The One Ring Beckons
Surveillance is one of today’s hot topics. In the UK, Theresa May continues her relentless attack on encryption and personal freedoms, with David Cameron singing the same tune. Paris was of course more wood for their fires, regardless of facts like the use of normal, unencrypted SMSs by the people involved.
But there’s another aspect to government surveillance - a new kind of control over the masses. Just think about the potential of something like limitless access to everyone’s privates lives:
- real statistics on resource usage, not estimates
- predict corporate conspiracies
- identify individual political beliefs, figure out how they are formed, and outlaw/make it hard for those sources of ideas the government doesn’t agree with to exist
- complete, accurate public transportation usage patterns, and with it better rush hour transport allocation and alleviation
- real, not estimated, drugs, alcohol and cigarettes consumption statistics
- finding out which schools work and which don’t, what makes them tick, and apply those findings on a national scale
- know which people are a good match for others
- identity mental illness sooner, and its possible causes
- have real impact studies for government programs, learn, and tweak them to maximum efficiency
- know who people associate with, and map society in political terms
- answers to questions we haven’t even asked yet
People are not as unique as they like to think, and all of this is pretty much knowable with the proper algorithms. The One Ring is in your hands: will you throw it onto Mount Doom and destroy it?

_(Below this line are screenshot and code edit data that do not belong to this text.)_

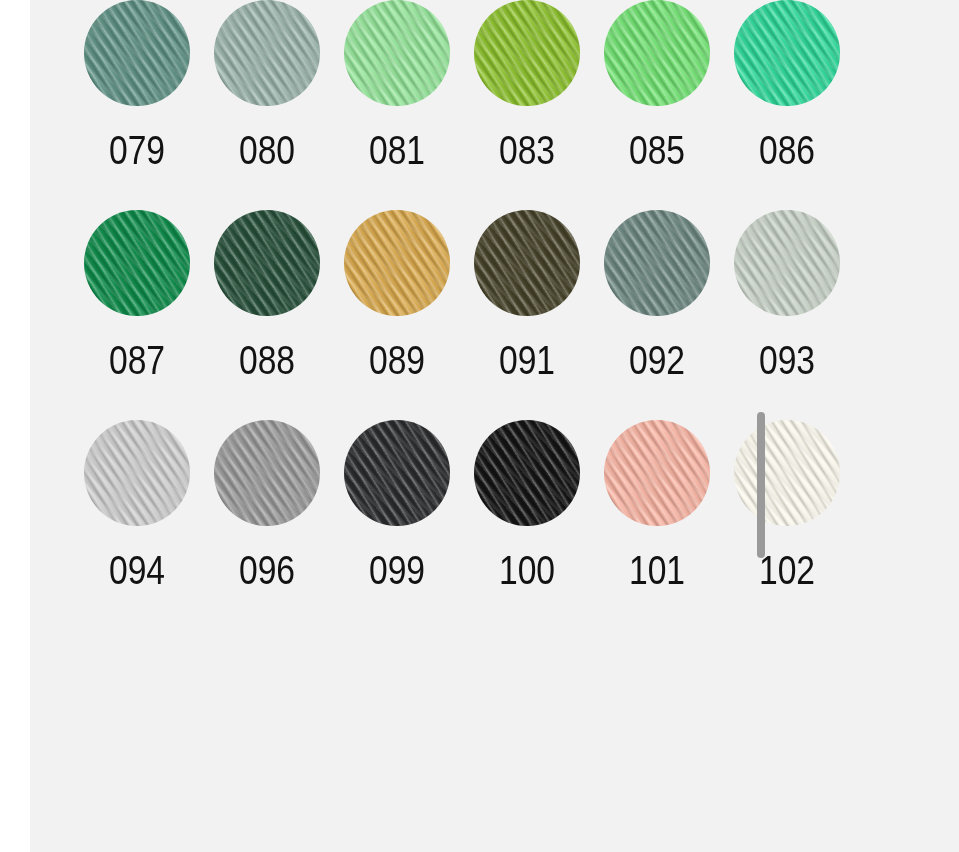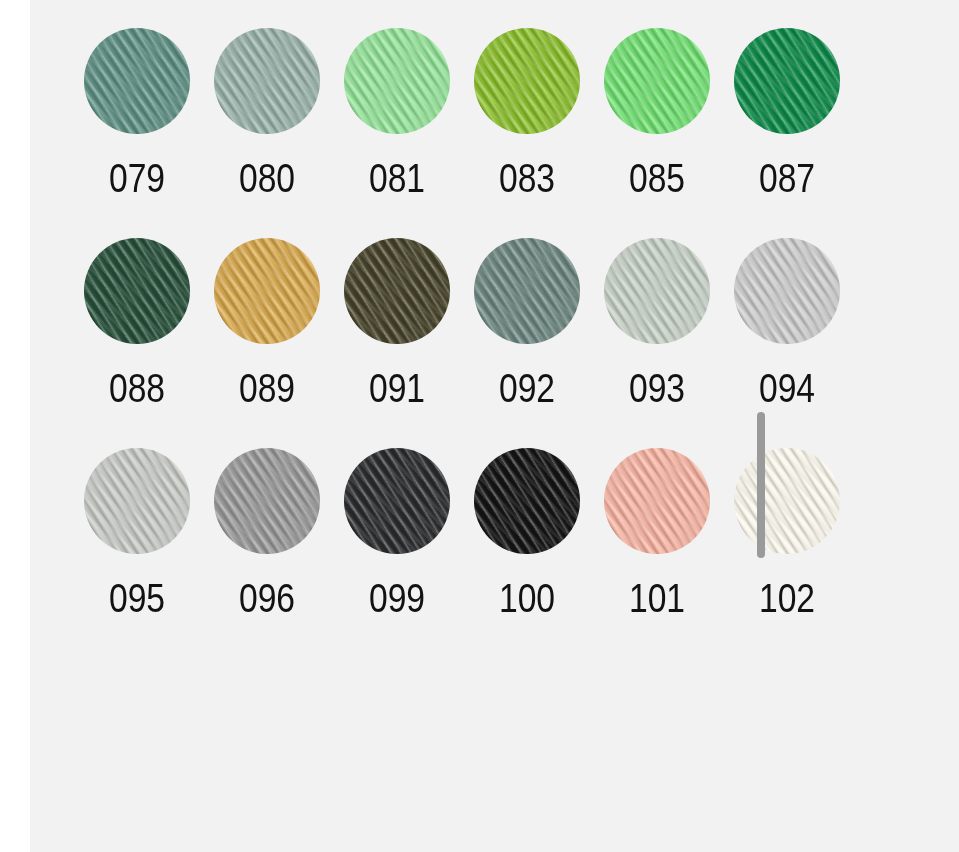"079" #swatch-grid { padding-top: 28px -> 0 }
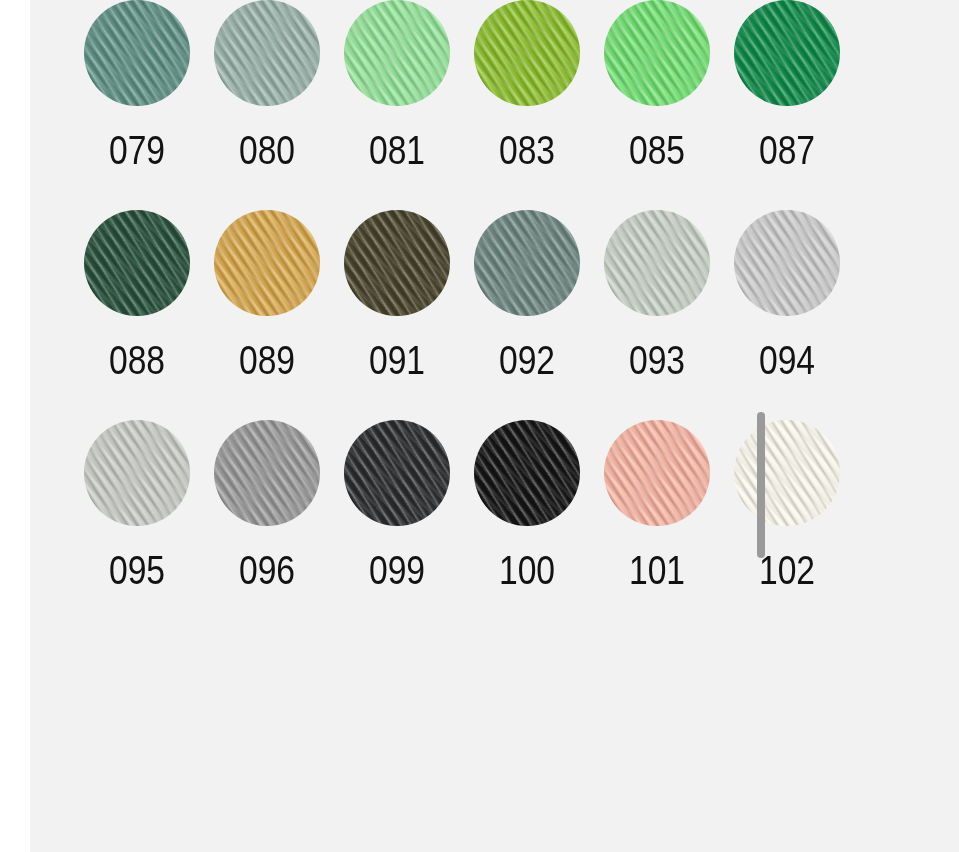"086" div.swatch { html: none -> <div> <div> <div></div> </div> <div>086</div> </div> }
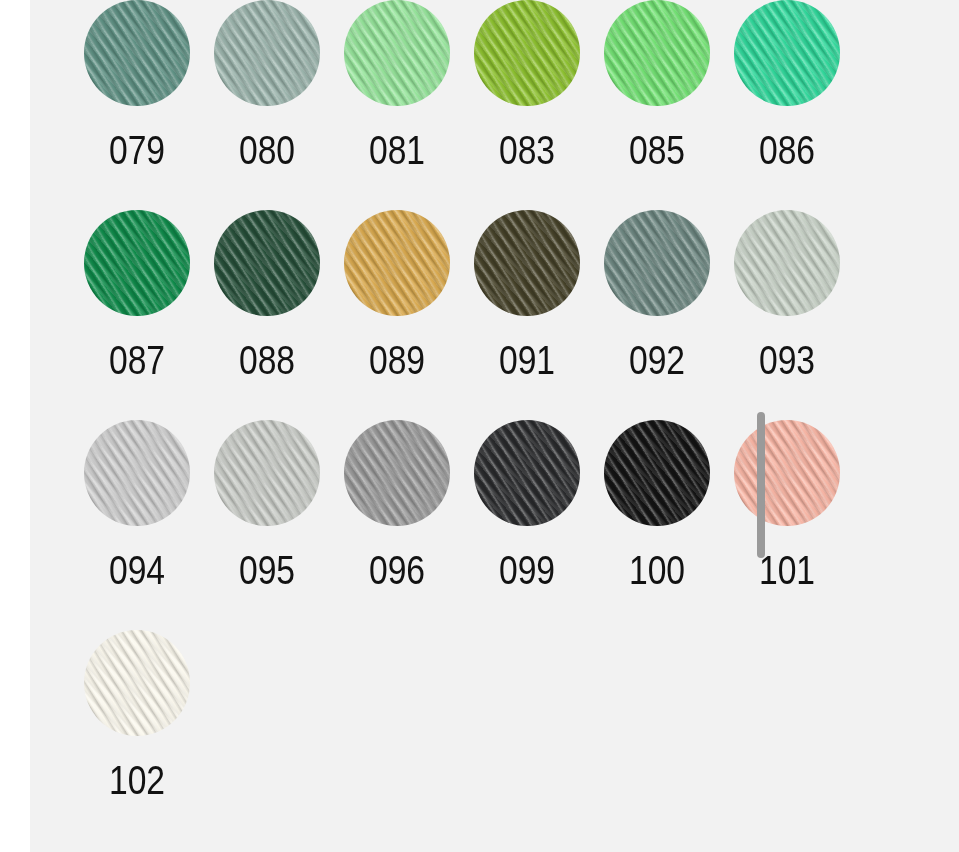"095" div.swatch { html: <div> <div> <div></div> </div> <div>095</div> </div> -> none }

You need to supply a lot of information to use the Internet at home in China, and I’m pretty sure the government there is using it to make some of this a reality - not even bothering with “metadata-only” data collection. Other countries are probably aware of it too, and can’t allow for a massive surveillance gap to exist once nations start optimizing their internals based on it. It’s the doping argument all over again: you have to do it to compete with others who use it. And I’m sure at least some people working on these programs see it as a force for good, but something like this cannot go for long without being corrupted - it’s just human nature. And that is the path to darkness.
We must fight these programs. They will only get better at defeating terrorism over time (which makes it hard to debate their existence), but that’s not really their endgame. We are creating a society of people mapped by algorithms on one end, and those who tweak the knobs on the other. Wolves and sheep. Morlocks and Elois. Those who control their fate, and those seen as just background to reality. This cannot be allowed to continue.